[Structured diff data]

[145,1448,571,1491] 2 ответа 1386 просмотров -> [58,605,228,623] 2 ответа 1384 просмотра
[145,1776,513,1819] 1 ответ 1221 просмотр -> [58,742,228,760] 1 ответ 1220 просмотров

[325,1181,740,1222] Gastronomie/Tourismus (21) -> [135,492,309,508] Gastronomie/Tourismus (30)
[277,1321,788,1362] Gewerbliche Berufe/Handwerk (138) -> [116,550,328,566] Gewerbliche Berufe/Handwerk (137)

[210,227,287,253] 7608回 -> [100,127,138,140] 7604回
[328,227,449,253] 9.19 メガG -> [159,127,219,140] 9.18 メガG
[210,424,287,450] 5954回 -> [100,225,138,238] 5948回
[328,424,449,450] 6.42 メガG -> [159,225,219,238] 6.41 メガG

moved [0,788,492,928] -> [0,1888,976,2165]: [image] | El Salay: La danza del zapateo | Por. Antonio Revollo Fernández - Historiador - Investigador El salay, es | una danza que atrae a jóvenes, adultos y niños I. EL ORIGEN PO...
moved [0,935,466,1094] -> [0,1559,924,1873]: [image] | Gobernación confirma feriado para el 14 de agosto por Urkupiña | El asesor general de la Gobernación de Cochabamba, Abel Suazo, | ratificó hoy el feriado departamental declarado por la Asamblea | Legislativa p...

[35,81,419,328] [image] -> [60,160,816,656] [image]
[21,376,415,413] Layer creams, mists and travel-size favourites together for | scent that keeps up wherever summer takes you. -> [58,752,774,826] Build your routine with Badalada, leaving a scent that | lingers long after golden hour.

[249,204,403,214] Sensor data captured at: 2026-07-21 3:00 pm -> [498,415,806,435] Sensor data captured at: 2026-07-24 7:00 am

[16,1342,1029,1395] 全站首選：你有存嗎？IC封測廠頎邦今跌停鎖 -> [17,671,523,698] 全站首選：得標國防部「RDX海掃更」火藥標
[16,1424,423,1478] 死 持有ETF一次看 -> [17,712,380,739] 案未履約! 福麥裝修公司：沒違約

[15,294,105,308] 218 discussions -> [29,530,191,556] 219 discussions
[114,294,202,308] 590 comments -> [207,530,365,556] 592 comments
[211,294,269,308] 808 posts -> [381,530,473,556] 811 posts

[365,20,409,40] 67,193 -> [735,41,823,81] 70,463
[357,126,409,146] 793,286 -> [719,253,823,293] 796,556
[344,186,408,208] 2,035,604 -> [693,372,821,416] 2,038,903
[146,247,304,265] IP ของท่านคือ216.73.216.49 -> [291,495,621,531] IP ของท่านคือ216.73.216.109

Task instructions>
Tally the lines above that contain the string "просмотров". Respond with the total alone.

Expected answer>
2